Task brief:
Copy nothing but the lines below, from the one with "height: 51px ->" through the one with "gap: 20px ->", exactly as written; no pictures should appear.

Records for processing:
:::

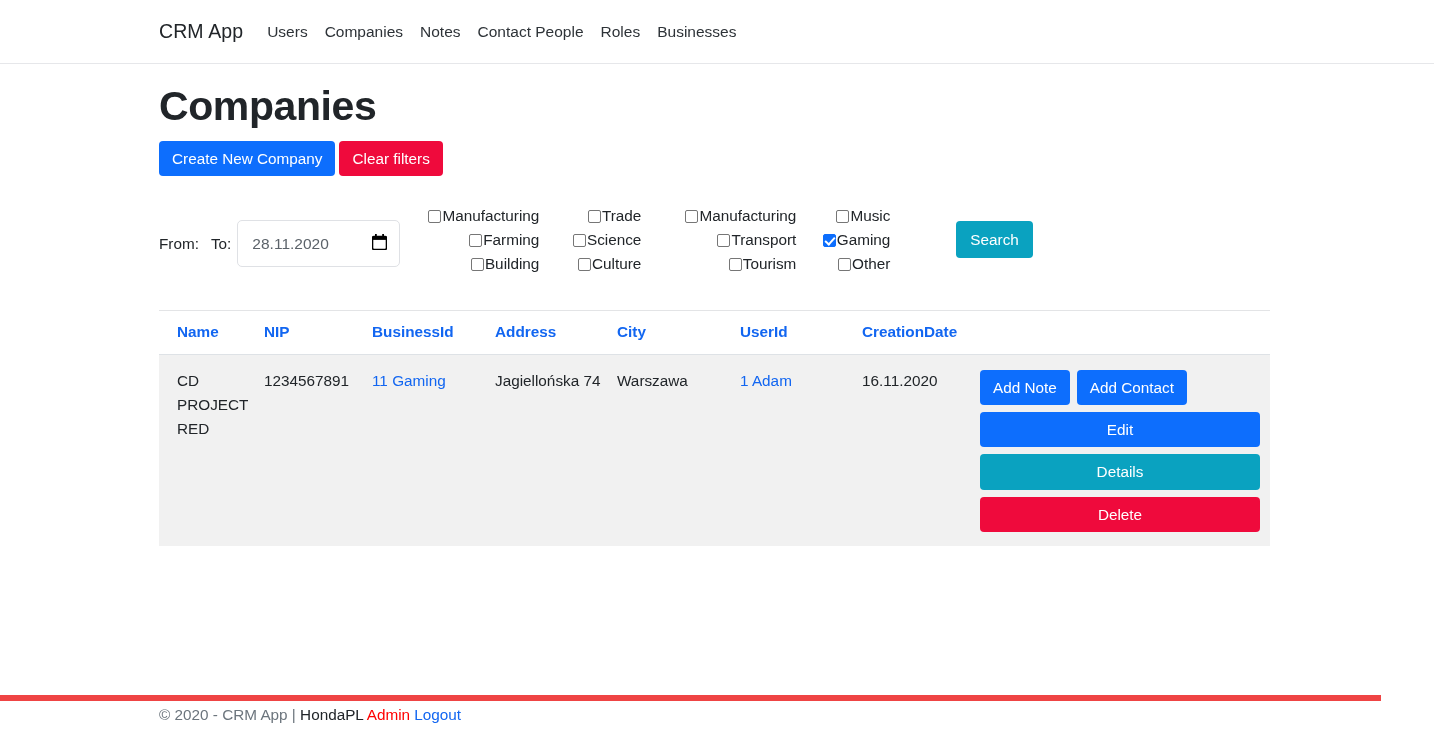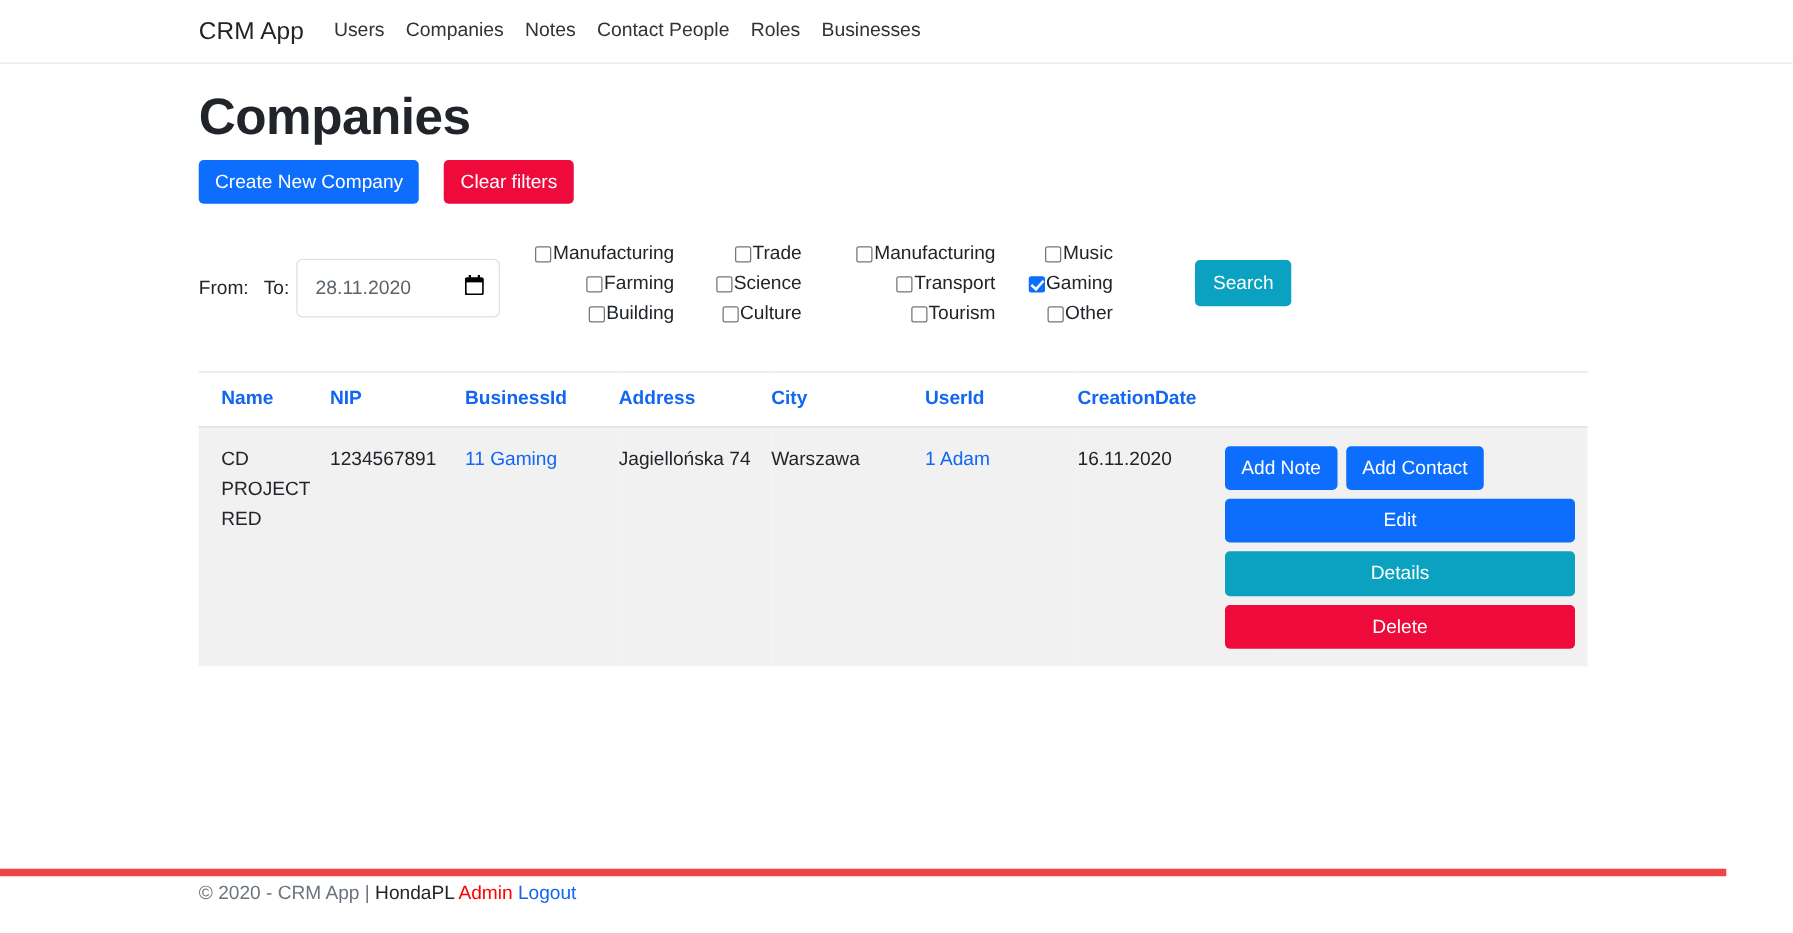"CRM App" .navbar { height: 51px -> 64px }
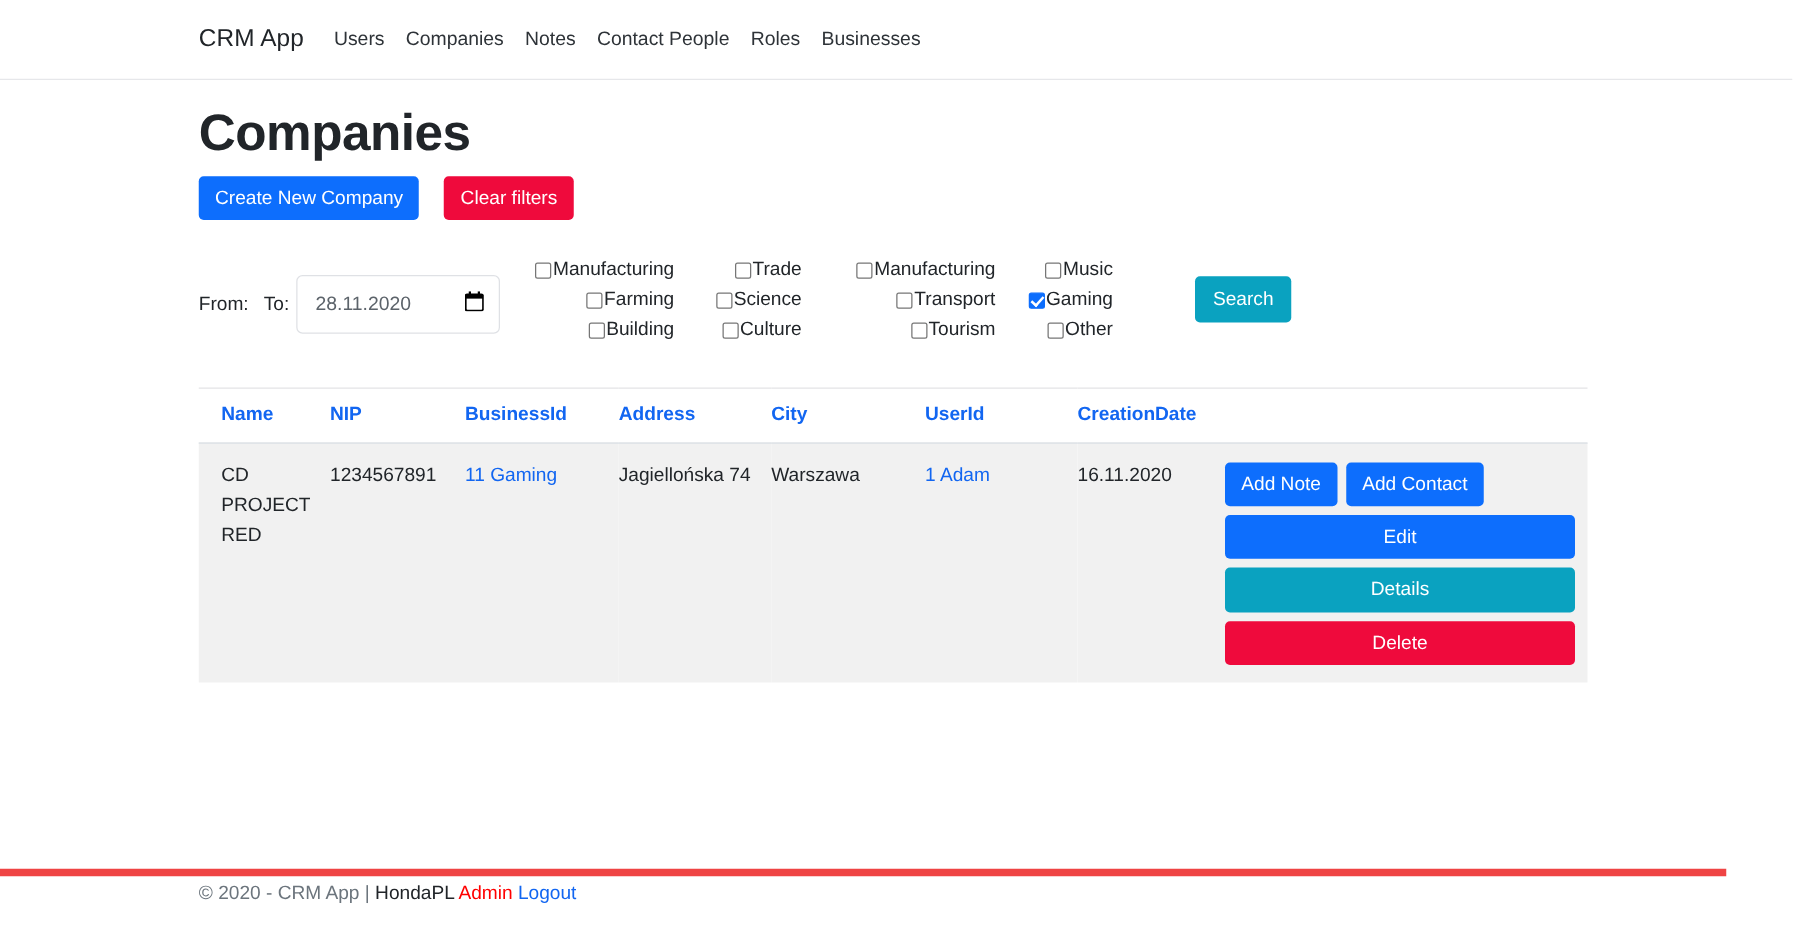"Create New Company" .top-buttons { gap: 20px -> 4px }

:::

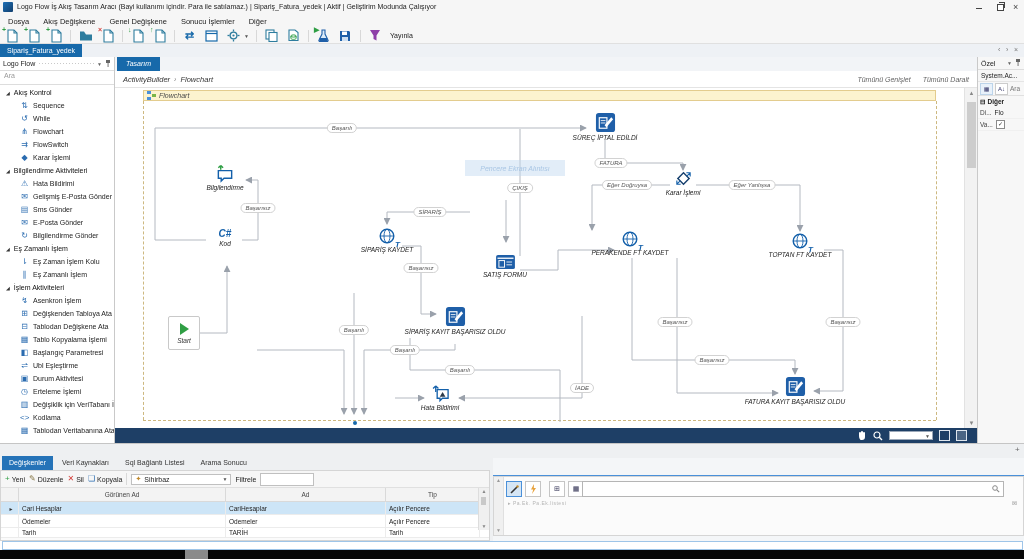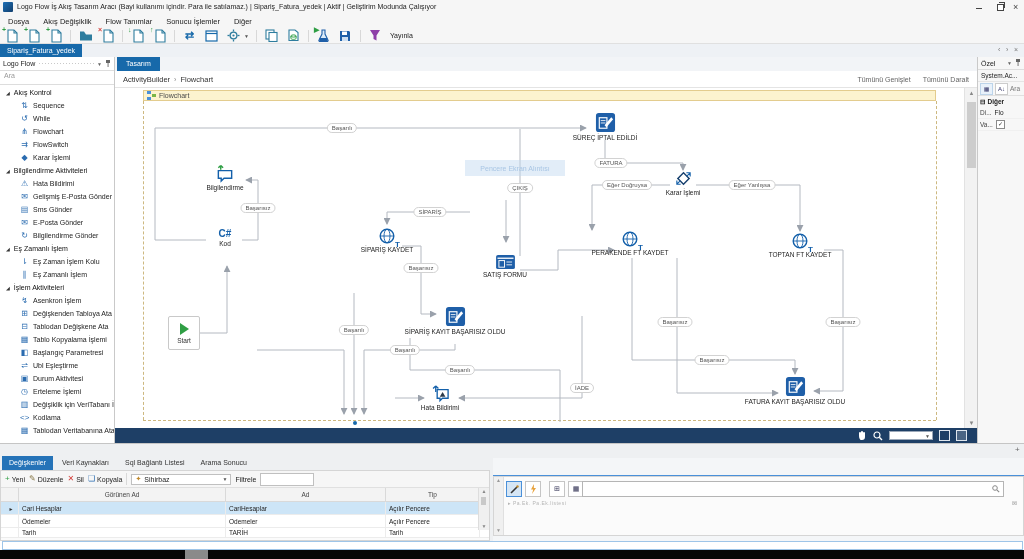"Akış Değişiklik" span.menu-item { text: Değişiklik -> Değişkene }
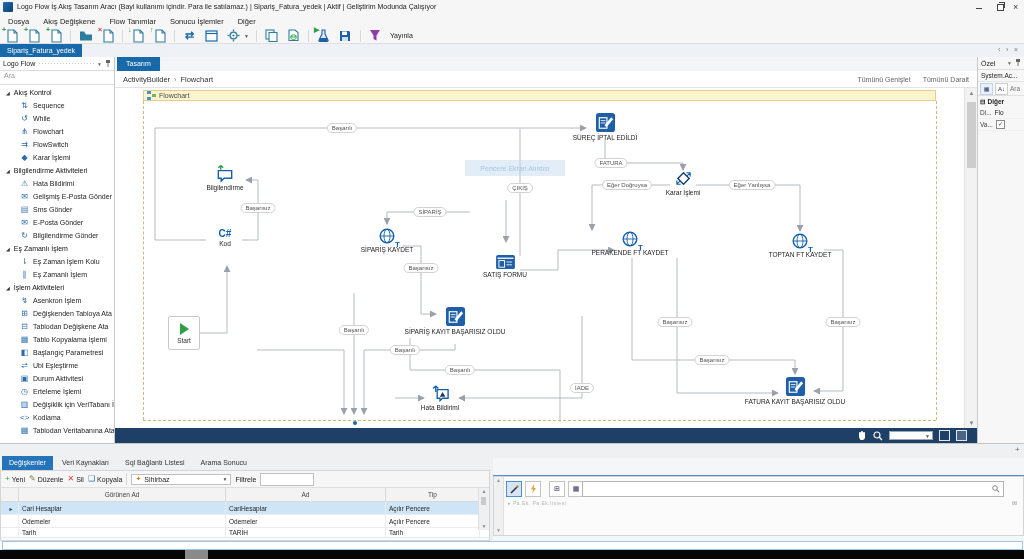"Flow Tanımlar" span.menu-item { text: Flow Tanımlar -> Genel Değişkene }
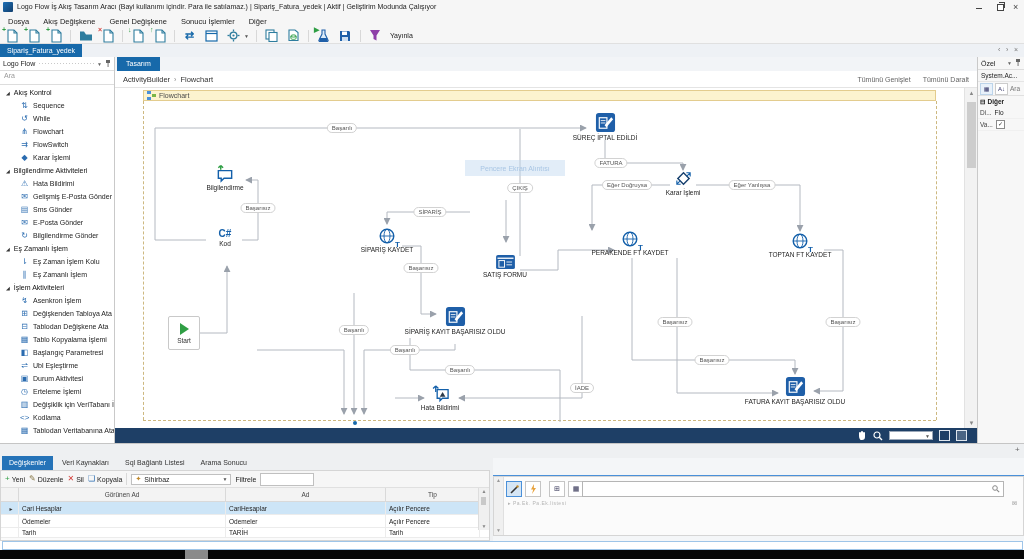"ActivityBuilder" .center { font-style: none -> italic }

:::

Answer:
"CRM App" .navbar { height: 51px -> 64px }
"Create New Company" .top-buttons { gap: 20px -> 4px }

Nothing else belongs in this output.